* [Work order]:
Print, please, the line that contains "PEB123-41-C23-L12: 5 for" and each line after it to the end of the entries, unchanged and with nothing else.

=== Section Start ===

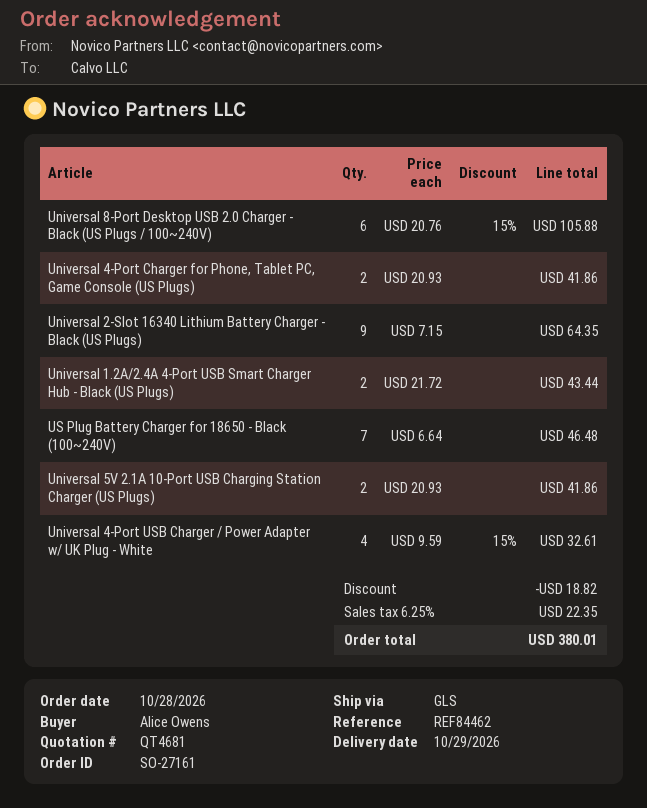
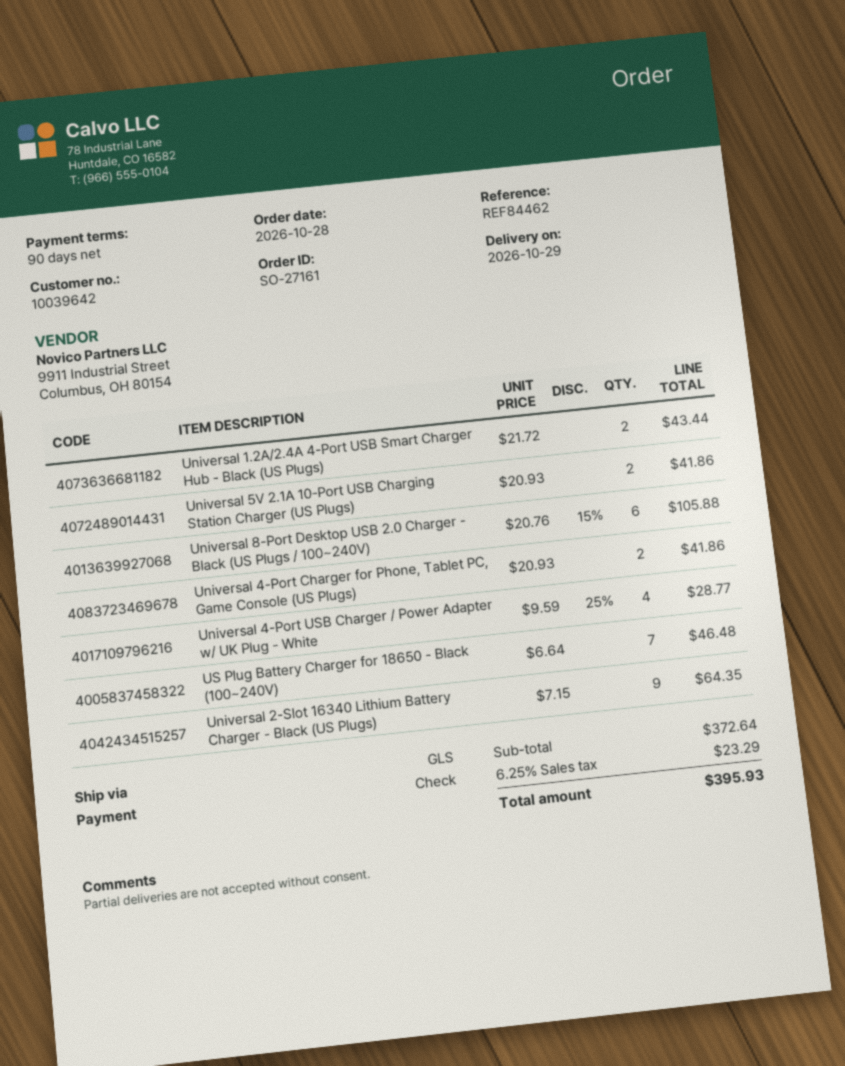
Universal 4-Port USB Charger / Power Adapter w/ UK Plug - White: 4 x 9.59 - 15% = 32.61 -> 4 x 9.59 - 25% = 28.77
discount: 18.82 -> none
tax: 6.25% = 22.35 -> 6.25% = 23.29
total: 380.01 -> 395.93

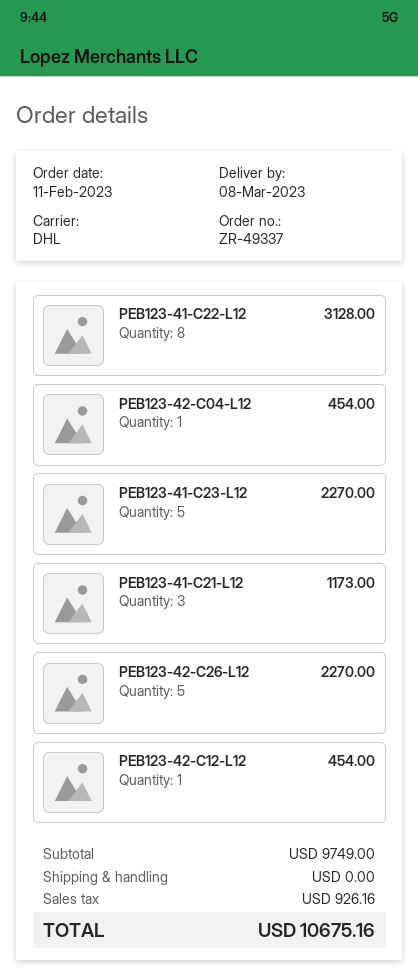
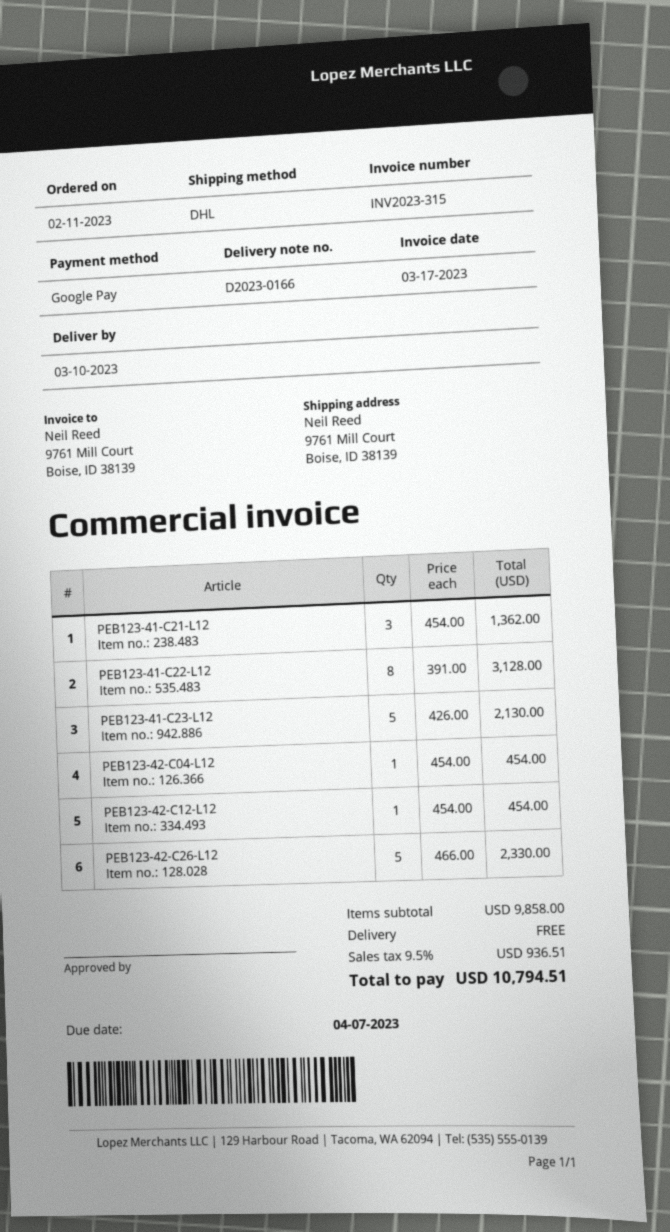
delivery date: 2023-03-08 -> 2023-03-10
PEB123-41-C23-L12: 5 for 2270.00 -> 5 for 2130.00
PEB123-41-C21-L12: 3 for 1173.00 -> 3 for 1362.00
PEB123-42-C26-L12: 5 for 2270.00 -> 5 for 2330.00
subtotal: 9749.00 -> 9858.00
tax: 926.16 -> 936.51
total: 10675.16 -> 10794.51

=== Section End ===

* [Solution to this problem]:
PEB123-41-C23-L12: 5 for 2270.00 -> 5 for 2130.00
PEB123-41-C21-L12: 3 for 1173.00 -> 3 for 1362.00
PEB123-42-C26-L12: 5 for 2270.00 -> 5 for 2330.00
subtotal: 9749.00 -> 9858.00
tax: 926.16 -> 936.51
total: 10675.16 -> 10794.51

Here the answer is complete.